Replace all values in a matrix <0.1 with 0

Solution 1:

X[X < .1] <- 0

(or NA, although 0 sounds more appropriate in this case.)

Matrices are just vectors with dimensions, so you can treat them like a vector when you assign to them. In this case, you're creating a boolean vector over X that indicates the small values, and it assigns the right-hand-side to each element that's TRUE.

Solution 2:

ifelse should work:

mat <- matrix(runif(100),ncol=5)
mat <- ifelse(mat<0.1,NA,mat)

But I would choose Harlan's answer over mine.

mat[mat < 0.1] <- NA

Solution 3:

I think you will find that 'ifelse' is not a vector operation (its actually performing as a loop), and so it is orders of magnitudes slower than the vector equivalent. R favors vector operations, which is why apply, mapply, sapply are lightning fast for certain calculations.

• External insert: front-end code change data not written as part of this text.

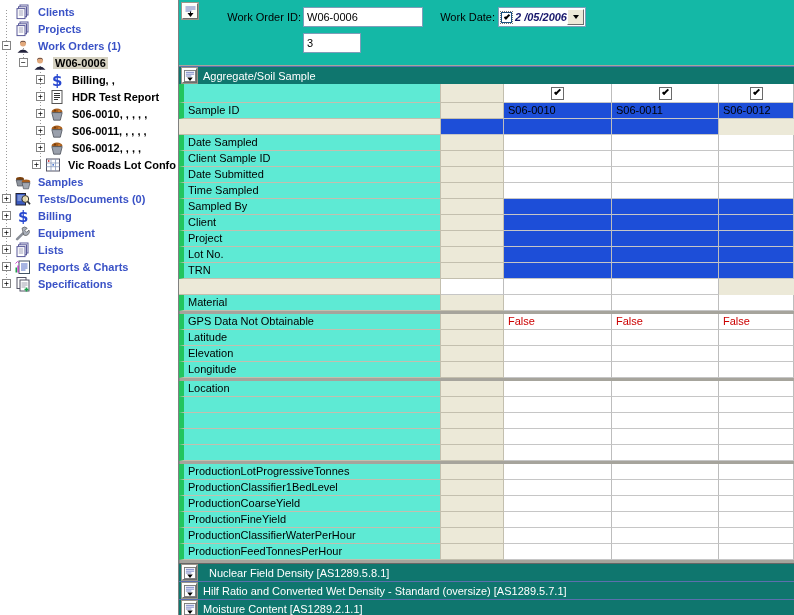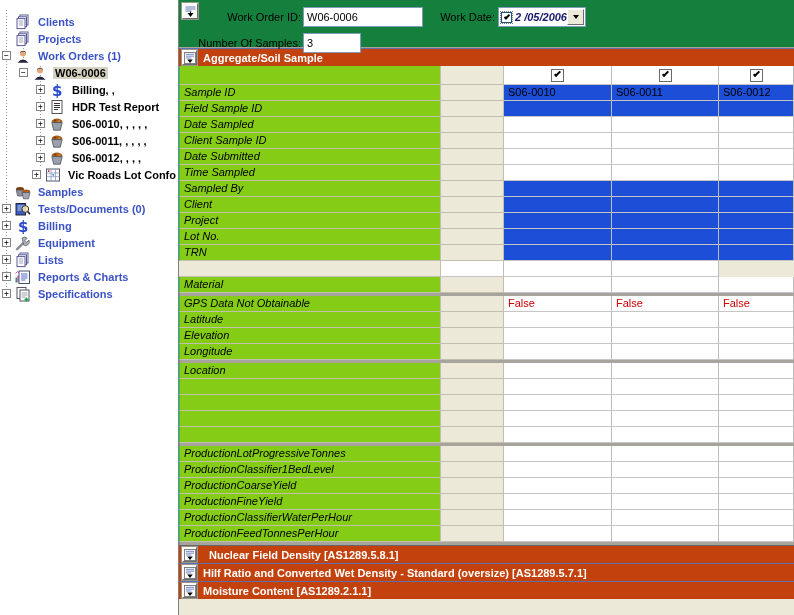--- a/index.html
+++ b/index.html
@@ -9,7 +9,7 @@
 
   
   .tree-panel { position:absolute; left:0; top:0; width:178px; height:615px; background:#fff; overflow:hidden; }
-  .tree-items { position:relative; padding-top:13px; z-index:2; }
+  .tree-items { position:relative; padding-top:3px; z-index:2; }
   .tree-row { position:relative; height:17px; display:flex; align-items:center; white-space:nowrap; cursor:default; }
   .tree-row .indent0 { width:2px; }
   .tree-row .indent1 { width:19px; }

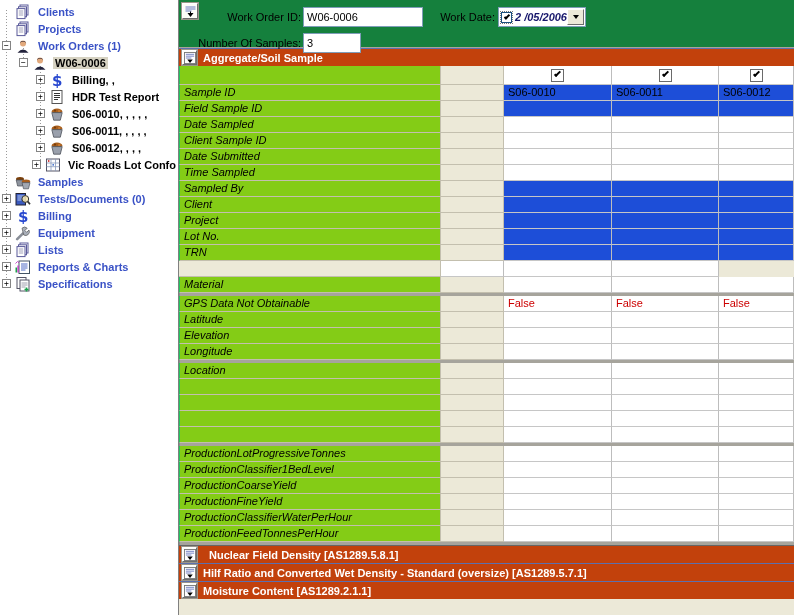--- a/index.html
+++ b/index.html
@@ -26,7 +26,7 @@
   
   .right-panel { position:absolute; left:178px; top:0; width:616px; height:615px; background:#ece9d8; border-left:1px solid #808080; }
 
-  .form-area { position:relative; height:48px; background:#15803d; border-bottom:1px solid #a8a49a; }
+  .form-area { position:relative; height:66px; background:#14b8a6; border-bottom:1px solid #a8a49a; }
   .form-label { position:absolute; text-align:right; line-height:20px; }
   .xp-input { position:absolute; height:20px; border:1px solid #7f9db9; background:#fff; font:11px "Liberation Sans","DejaVu Sans",sans-serif; padding:0 3px; }
   .collapse-btn { width:16px; height:16px; background:#fdfdf8; border:1px solid; border-color:#fff #6d6d6d #6d6d6d #fff; outline:1px solid #9a968a; display:inline-flex; align-items:center; justify-content:center; cursor:pointer; }

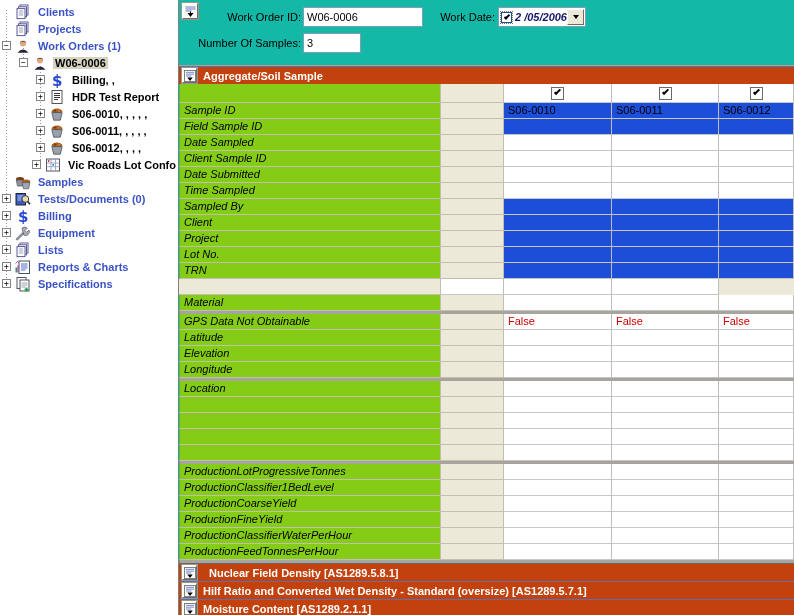--- a/index.html
+++ b/index.html
@@ -268,7 +268,6 @@
             <span class="tri-down"></span>
           </span>
       </div>
-      <span class="form-label" style="left:0; top:33px; width:122px;">Number Of Samples:</span>
       <input class="xp-input" style="left: 124px; top: 33px; width: 58px;" value="3">
     </div>
 

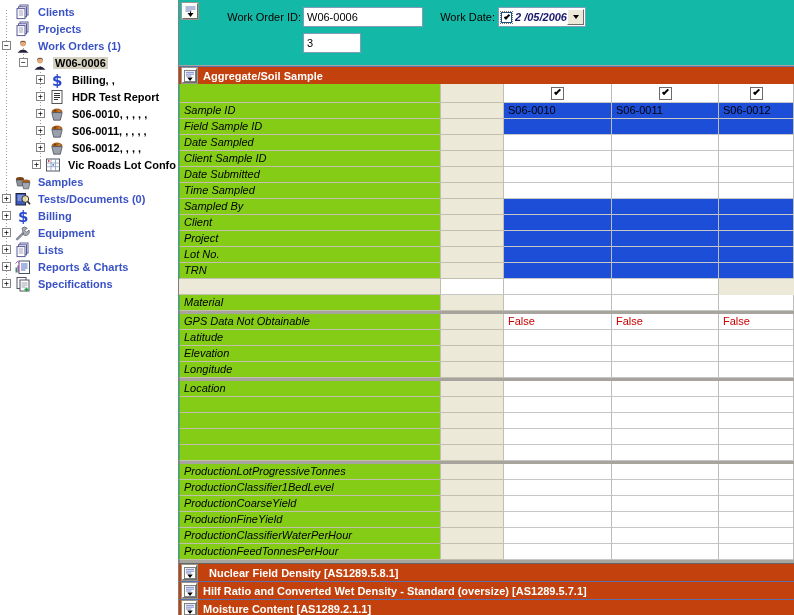--- a/index.html
+++ b/index.html
@@ -39,7 +39,7 @@
   .dp-drop { width:17px; height:16px; background:#ece9d8; border:1px solid; border-color:#fff #6d6d6d #6d6d6d #fff; display:flex; align-items:center; justify-content:center; cursor:pointer; }
   .tri-down { width:0; height:0; border-left:3.5px solid transparent; border-right:3.5px solid transparent; border-top:4px solid #000; }
 
-  .section-header { height:18px; background:#c2410c; border-top:1px solid #5c6fae; display:flex; align-items:center; gap:6px; padding-left:3px; color:#fff; font-weight:bold; cursor:pointer; }
+  .section-header { height:18px; background:#0f766e; border-top:1px solid #5c6fae; display:flex; align-items:center; gap:6px; padding-left:3px; color:#fff; font-weight:normal; cursor:pointer; }
   .section-header .collapse-btn { width:15px; height:15px; }
 
   

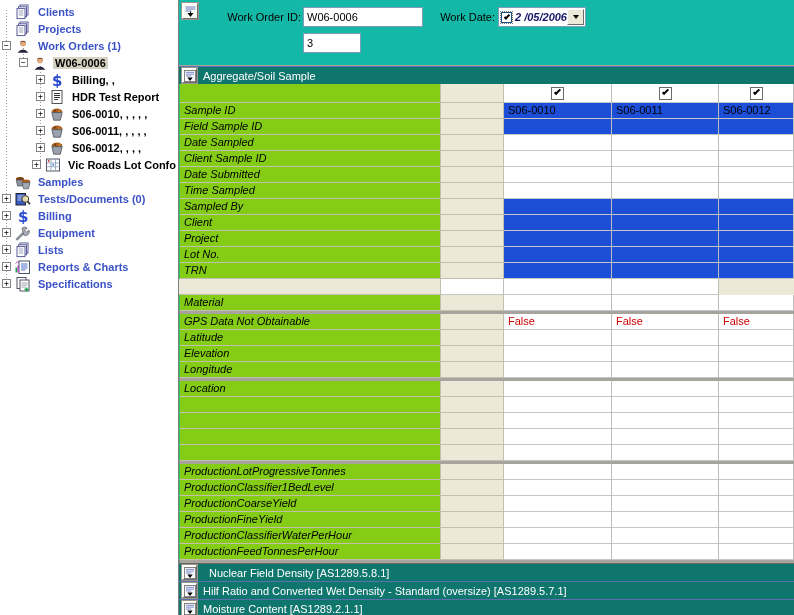--- a/index.html
+++ b/index.html
@@ -47,7 +47,7 @@
   .grow { display:grid; grid-template-columns:262px 63px 108px 107px 1fr; height:16px; }
   .grow.check { height:19px; }
   .cell { border-right:1px solid #c3bfae; border-bottom:1px solid #c3bfae; padding:1px 4px 0 4px; line-height:13px; white-space:nowrap; overflow:hidden; }
-  .cell.lbl { background:#84cc16; border-left:1px solid #22c55e;font-style:italic; }
+  .cell.lbl { background:#5eead4; border-left:5px solid #22c55e; }
   .cell.narrow { background:#ece9d8; }
   .cell.val { background:#fff; border-right:1px solid #bdbdbd; border-bottom:1px solid #c6c6c6; }
   .cell.val.shade { background:#1d4ed8; }

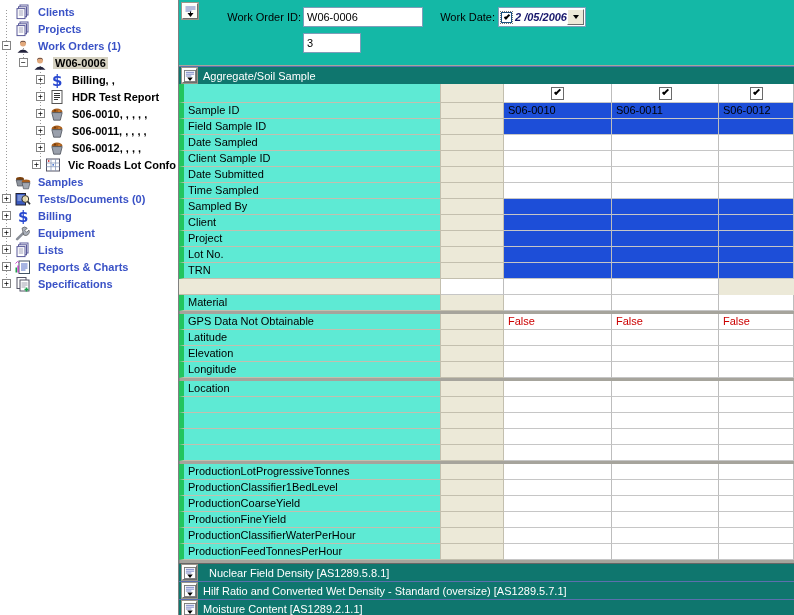--- a/index.html
+++ b/index.html
@@ -310,7 +310,6 @@
           <div class="cell val shade">S06-0012</div>
         </div>
         <div class="grow">
-          <div class="cell lbl">Field Sample ID</div>
           <div class="cell narrow"></div>
           <div class="cell val shade"></div>
           <div class="cell val shade"></div>

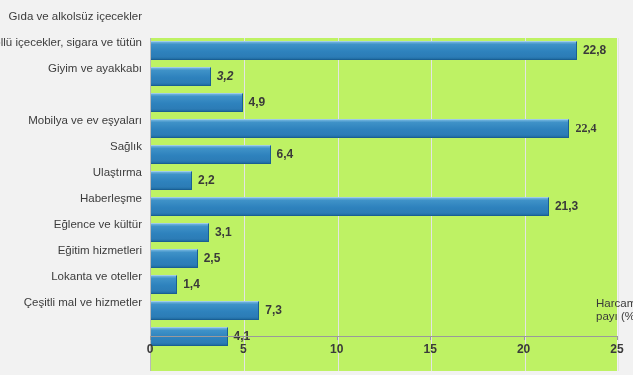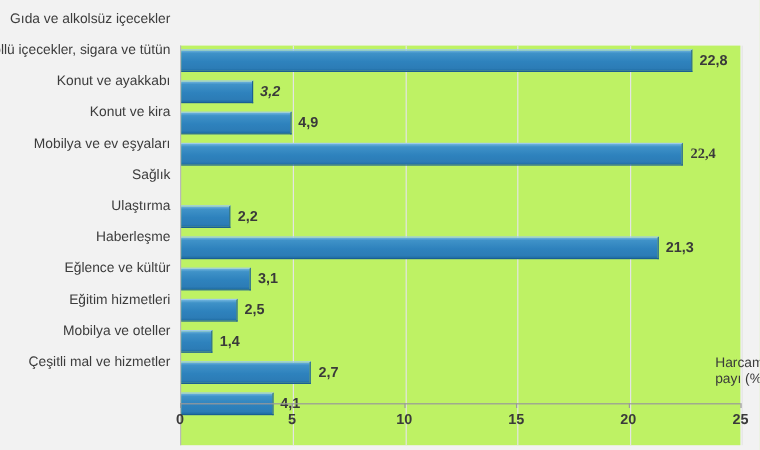--- a/index.html
+++ b/index.html
@@ -144,7 +144,7 @@
   <div id="label-column">
       <div class="label-item" style="top: 0px;">Gıda ve alkolsüz içecekler</div>
       <div class="label-item" style="top: 26px;">Alkollü içecekler, sigara ve tütün</div>
-      <div class="label-item" style="top: 52px;">Konut ve ayakkabı</div>
+      <div class="label-item" style="top: 52px;">Giyim ve ayakkabı</div>
       <div class="label-item" style="top: 78px;">Konut ve kira</div>
       <div class="label-item" style="top: 104px;">Mobilya ve ev eşyaları</div>
       <div class="label-item" style="top: 130px;">Sağlık</div>

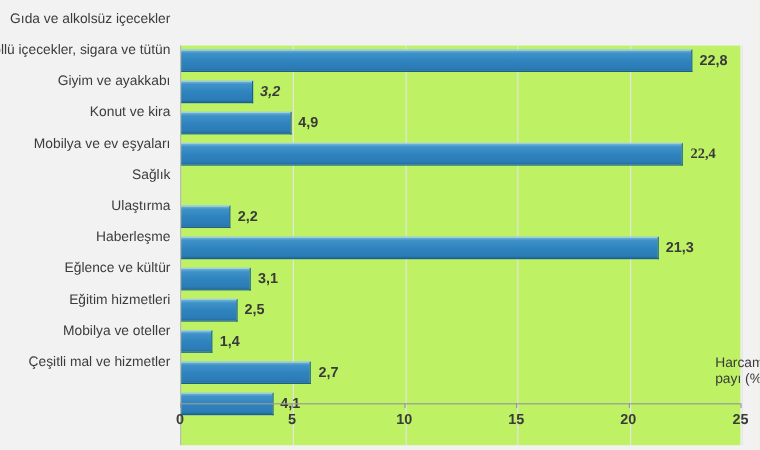--- a/index.html
+++ b/index.html
@@ -145,7 +145,6 @@
       <div class="label-item" style="top: 0px;">Gıda ve alkolsüz içecekler</div>
       <div class="label-item" style="top: 26px;">Alkollü içecekler, sigara ve tütün</div>
       <div class="label-item" style="top: 52px;">Giyim ve ayakkabı</div>
-      <div class="label-item" style="top: 78px;">Konut ve kira</div>
       <div class="label-item" style="top: 104px;">Mobilya ve ev eşyaları</div>
       <div class="label-item" style="top: 130px;">Sağlık</div>
       <div class="label-item" style="top: 156px;">Ulaştırma</div>

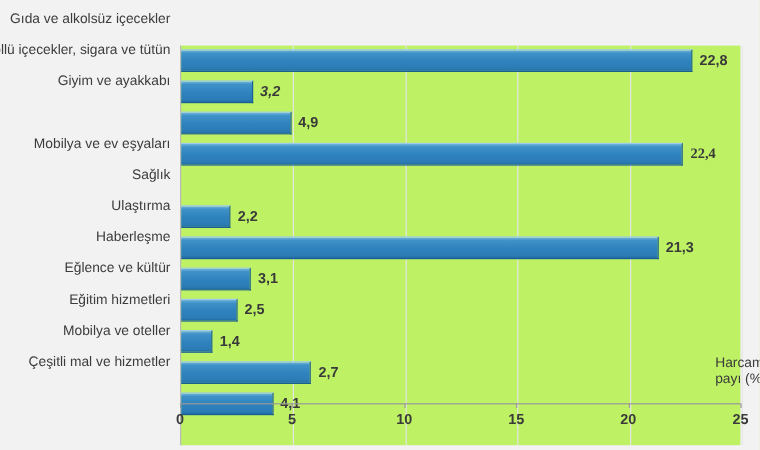--- a/index.html
+++ b/index.html
@@ -177,6 +177,10 @@
         <div class="bar" style="width: 418.432px;"></div>
         <div class="bar-value" style="left: 418.432px;">22,4</div>
       </div>
+      <div class="bar-wrap" style="top: 104px; width: 100%;">
+        <div class="bar" style="width: 119.552px;"></div>
+        <div class="bar-value" style="left: 119.552px;">6,4</div>
+      </div>
       <div class="bar-wrap" style="top: 130px; width: 100%;">
         <div class="bar" style="width: 41.096px;"></div>
         <div class="bar-value" style="left: 41.096px;">2,2</div>

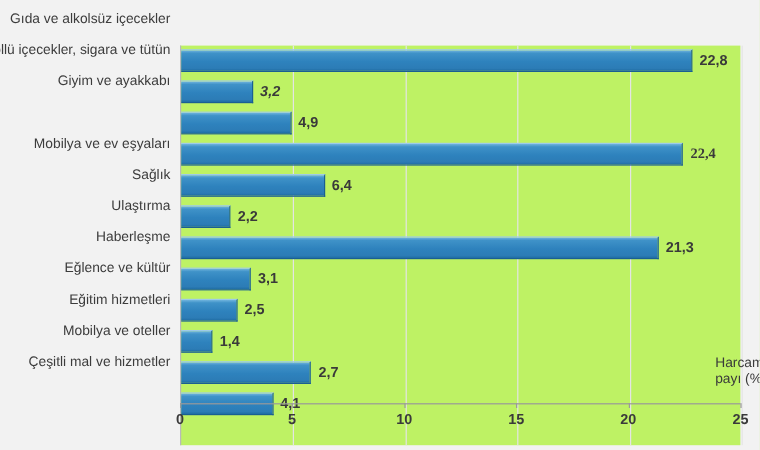--- a/index.html
+++ b/index.html
@@ -151,7 +151,7 @@
       <div class="label-item" style="top: 208px;">Eğlence ve kültür</div>
       <div class="label-item" style="top: 182px;">Haberleşme</div>
       <div class="label-item" style="top: 234px;">Eğitim hizmetleri</div>
-      <div class="label-item" style="top: 260px;">Mobilya ve oteller</div>
+      <div class="label-item" style="top: 260px;">Lokanta ve oteller</div>
       <div class="label-item" style="top: 286px;">Çeşitli mal ve hizmetler</div>
     </div>
 

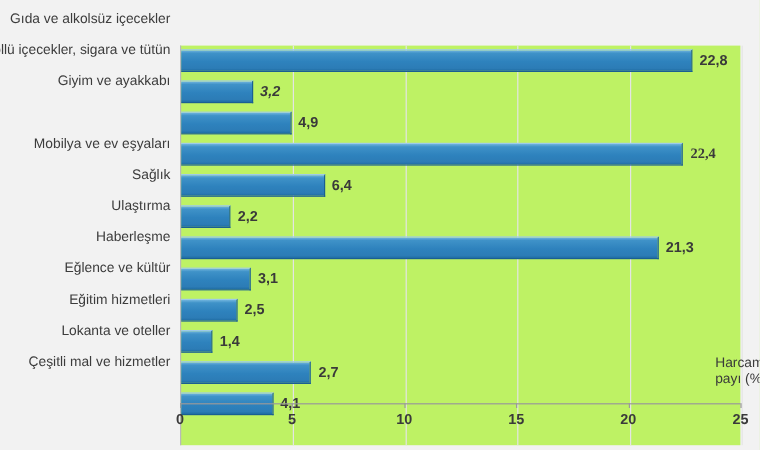--- a/index.html
+++ b/index.html
@@ -203,7 +203,7 @@
       </div>
       <div class="bar-wrap" style="top: 260px; width: 100%;">
         <div class="bar" style="width: 108.344px;"></div>
-        <div class="bar-value" style="left: 108.344px;">2,7</div>
+        <div class="bar-value" style="left: 108.344px;">7,3</div>
       </div>
       <div class="bar-wrap" style="top: 286px; width: 100%;">
         <div class="bar" style="width: 76.588px;"></div>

Small Datasets, not a problem, but if you have an array of length 100k or more, you can go and cook a roast dinner before it finishes under any method involving a loop.

The below code should work.

For vector

minvalue <- 0
X[X < minvalue] <- minvalue

For Dataframe or Matrix.

minvalue <- 0
n <- 10 #change to whatever.
columns <- c(1:n)
X[X[,columns] < minvalue,columns] <- minvalue

Another fast method, via pmax and pmin functions, this caps entries between 0 and 1 and you can put a matrix or dataframe as the first argument no problems.

ulbound <- function(v,MAX=1,MIN=0) pmin(MAX,pmax(MIN,v))

Solution 4:

Just to provide an (in my opinion) interesting alternative:

If you need to clamp the values so they are never smaller than a value, you could use pmax:

set.seed(42)
m <- matrix(rnorm(100),10)

m <- pmax(m, 0) # clamp negative values to 0

...This doesn't quite work in your case though since you want values < 0.1 to become 0.